§ **Action item**: From the records below, take each line where the string "Serif" shows up and copy it.

________________________

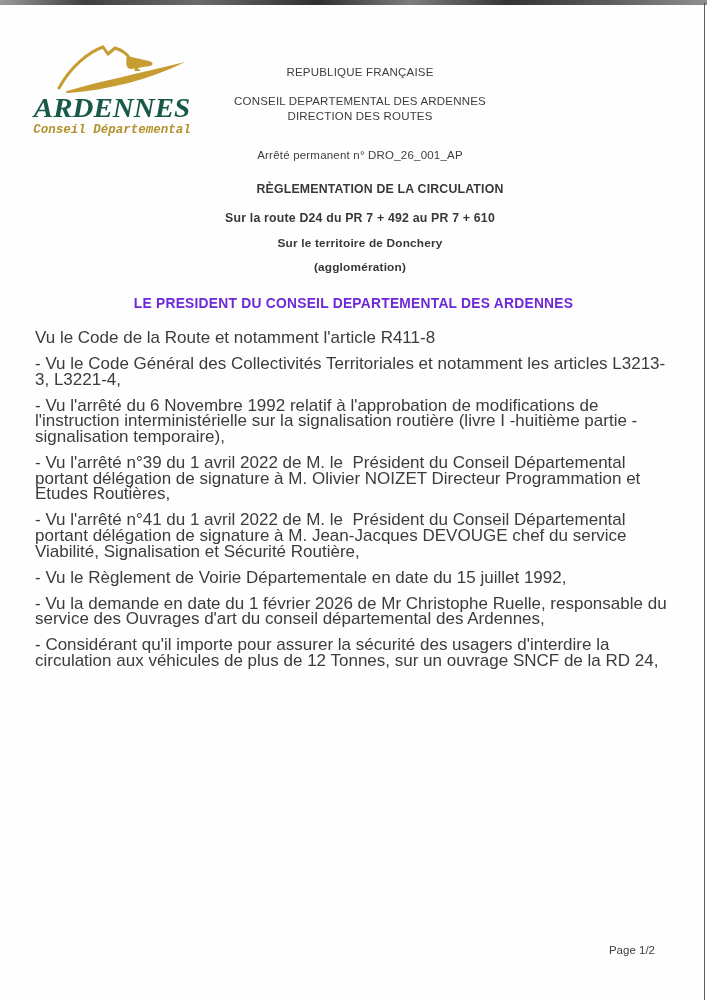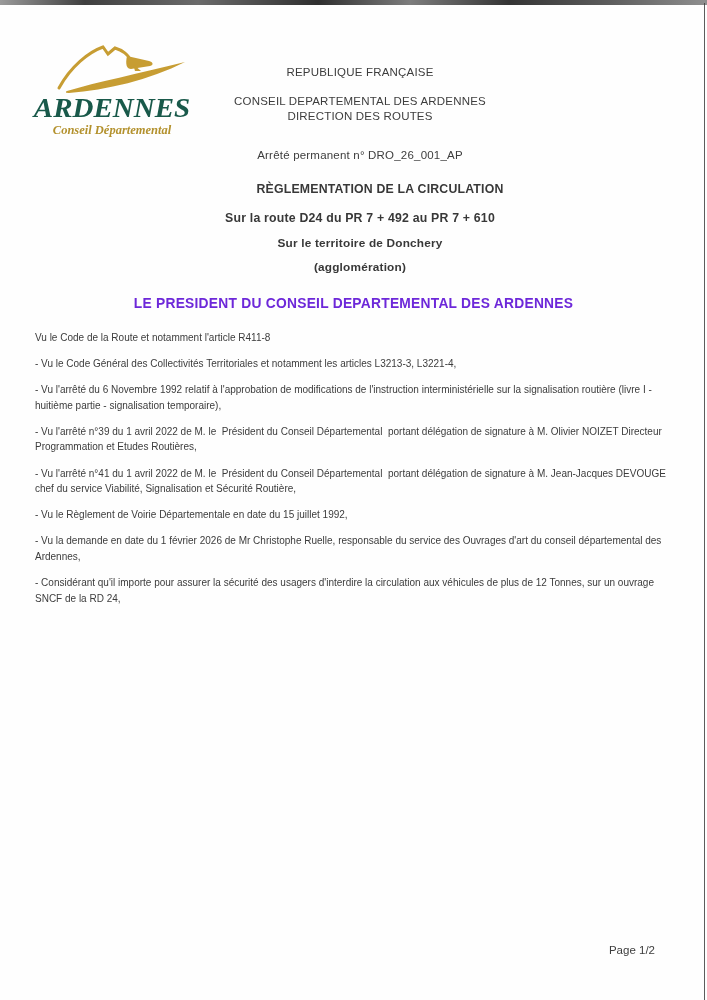--- a/index.html
+++ b/index.html
@@ -34,21 +34,21 @@
   }
   .logo-art { display: block; margin: 0 auto -2px auto; }
   .logo-wordmark {
     font-family: "Liberation Serif", serif;
     font-style: italic; font-weight: bold;
     font-size: 29px; line-height: 1;
     color: #19594a; letter-spacing: 0px;
     transform: scaleY(0.92);
   }
   .logo-tagline {
-    font-family: Liberation Serif, serif;
+    font-family: Liberation Mono, monospace;
     font-style: italic; font-weight: bold;
     font-size: 12.5px; line-height: 1.1;
     color: #b3912d; margin-top: 1px;
   }
   
   .cline {
     position: absolute; left: 0; right: 0; text-align: center;
     font-size: 11.5px; color: #3d3d3d; letter-spacing: 0.2px; margin-left: 13px;
   }
   .cline.bold { font-weight: bold; color: #383838; }
@@ -63,21 +63,21 @@
   .doc-title {
     position: absolute; left: 0; right: 0; top: 296px;
     text-align: center; font-weight: bold;
     font-size: 13.8px; color: #6d28d9; letter-spacing: 0.25px;
   }
   
   .body-block {
     position: absolute; left: 35px; right: 33px; top: 330px;
   }
   .para {
-    font-size: 10px; line-height: 15.6px;
+    font-size: 17px; line-height: 15.6px;
     margin: 0 0 10.5px 0;
     white-space: pre-wrap;
     color: #3c3c3c;
   }
   
   .page-number {
     position: absolute; top: 944px; right: 52px;
     font-size: 11.5px; color: #3d3d3d;
   }
 </style>

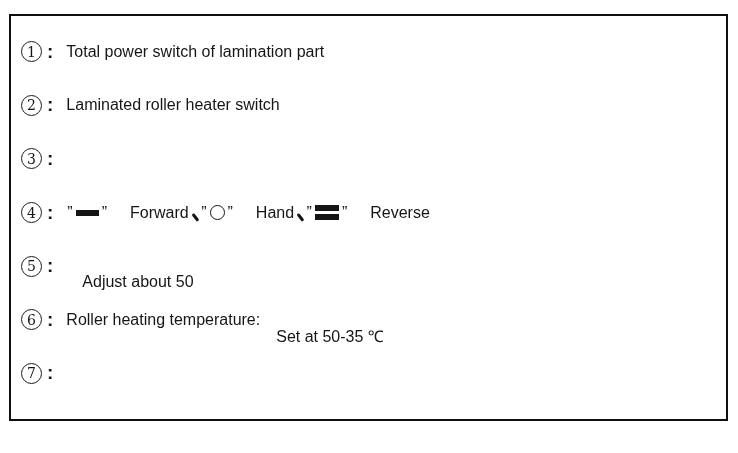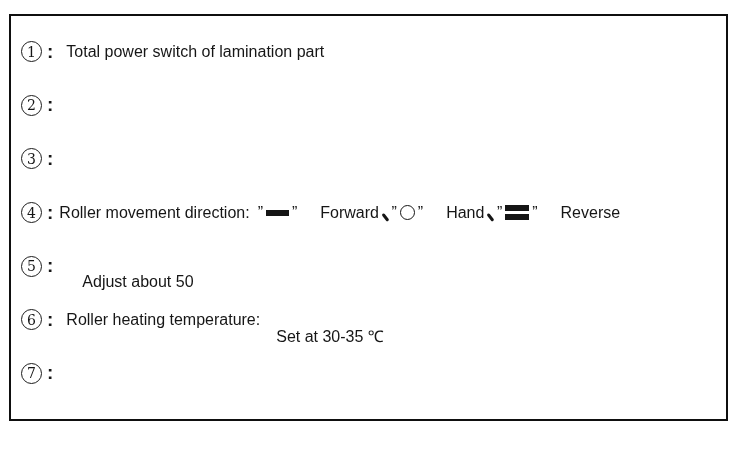--- a/index.html
+++ b/index.html
@@ -88,31 +88,31 @@
 
     <div class="row">
       <span class="num">1</span>
       <span class="colon">:</span>
       <span class="txt">Total power switch of lamination part</span>
     </div>
 
     <div class="row">
       <span class="num">2</span>
       <span class="colon">:</span>
+      <span class="txt">Laminated roller heater switch</span>
     </div>
 
     <div class="row">
       <span class="num">3</span>
       <span class="colon">:</span>
     </div>
 
     <div class="row tight">
       <span class="num">4</span>
       <span class="colon">:</span>
-      <span class="txt">Roller movement direction:</span>
       <span class="legend">
           <span class="q">”</span>
           <span class="sym bar-single"></span>
           <span class="q">”</span>
           <span class="lbl">Forward</span>
           <span class="cjk-comma"></span>
           <span class="q">”</span>
           <span class="sym ring"></span>
           <span class="q">”</span>
           <span class="lbl">Hand</span>
@@ -127,21 +127,21 @@
     <div class="row">
       <span class="num">5</span>
       <span class="colon">:</span>
       <span class="val">Adjust about 50</span>
     </div>
 
     <div class="row">
       <span class="num">6</span>
       <span class="colon">:</span>
       <span class="txt">Roller heating temperature:</span>
-      <span class="val">Set at 30-35 ℃</span>
+      <span class="val">Set at 50-35 ℃</span>
     </div>
 
     <div class="row">
       <span class="num">7</span>
       <span class="colon">:</span>
     </div>
 
   </div>
 </div>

________________________

§ **Task answer**:
     font-family: "Liberation Serif", serif;
-    font-family: Liberation Serif, serif;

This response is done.